A girl from Peterborough has been given a new sense of independence thanks to a partnership between a retailer and a charity.
Five-year-old Frances Carpenter is getting around quicker thanks to a powered wheelchair donated by Newlife Foundation for Disabled Children.
Being able to provide the equipment to Frances is extremely rewarding.Emma Burrell, M&S Peterborough store manager
Frances, who is a pupil at Yaxley Infant School in Peterborough, has congenital merosin deficient muscular dystrophy.
It causes progressive muscle weakness and means that Frances is unable to stand or walk independently.
Previously, Frances had been using a manual wheelchair at home and school.
However, this left her unable to move unassisted for long distances which made it difficult to play with her friends both in and out of school.
The wheelchair cost £8,620, and Frances’ family had already received £2,316 from their local wheelchair services and £600 through a sponsored walk kindly organised by her school.
The outstanding amount needed to purchase the wheelchair was provided by a partnership between Newlife and Marks & Spencer, and means that Frances has now got more freedom and join in with more fun activities with family and friends.
Frances’ mum, Michelle Carpenter, said: “Frances loves her new wheelchair and learnt how to get around in it very quickly.
“It’s fantastic to see her playing with friends and taking part in activities that other children her age take for granted, without having to rely on an adult to push her around.”
Marks & Spencer has worked in partnership with the Newlife charity for the last 11 years, donating returned products to the charity to be resold or recycled.
The majority of the donated products are sold in the Newlife SuperStore in Cannock and the charity recycles the remaining items to raise money for children with disabilities.

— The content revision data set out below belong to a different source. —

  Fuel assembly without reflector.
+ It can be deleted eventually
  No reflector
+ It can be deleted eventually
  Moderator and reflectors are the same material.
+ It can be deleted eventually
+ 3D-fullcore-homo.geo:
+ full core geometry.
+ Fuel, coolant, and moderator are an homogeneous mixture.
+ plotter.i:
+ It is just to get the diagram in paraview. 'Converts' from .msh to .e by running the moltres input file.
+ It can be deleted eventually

In October 2010, Marks & Spencer launched a grants scheme, which has specifically helped fund 193 pieces of essential equipment, totalling £581,391.94 for disabled children across the UK.

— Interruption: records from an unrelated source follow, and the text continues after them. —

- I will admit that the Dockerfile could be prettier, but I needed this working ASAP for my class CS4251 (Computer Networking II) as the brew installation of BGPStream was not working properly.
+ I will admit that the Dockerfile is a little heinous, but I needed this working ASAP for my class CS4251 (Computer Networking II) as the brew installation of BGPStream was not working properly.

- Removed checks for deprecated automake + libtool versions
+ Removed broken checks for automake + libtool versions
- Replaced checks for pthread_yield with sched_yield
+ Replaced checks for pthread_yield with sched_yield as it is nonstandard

Emma Burrell, Marks & Spencer Peterborough store manager, said: “Being able to provide the equipment to Frances is extremely rewarding for our team and it’s great to hear what a positive impact it has had.
“Our partnership with Newlife is not only great for the environment, but it also helps to improve the lives of disabled children by providing much-needed specialist equipment.”
Sheila Brown, chief executive of Newlife Foundation, said: “Our partnership with Marks & Spencer benefits hundreds of children and their families.
“It is very encouraging to see the efforts of Marks & Spencer in helping to improve the lives of disabled and terminally ill children within the local community and across the UK.
“Equipment that costs hundreds to several thousands of pounds really can revolutionise lives.
“We are very grateful to everyone involved and would encourage other groups and individuals to keep fundraising to help us make a difference.”
Newlife is the UK’s leading children’s disability charity that works closely with families to provide a range of services and essential equipment for children with disabilities and life-limiting conditions across the UK.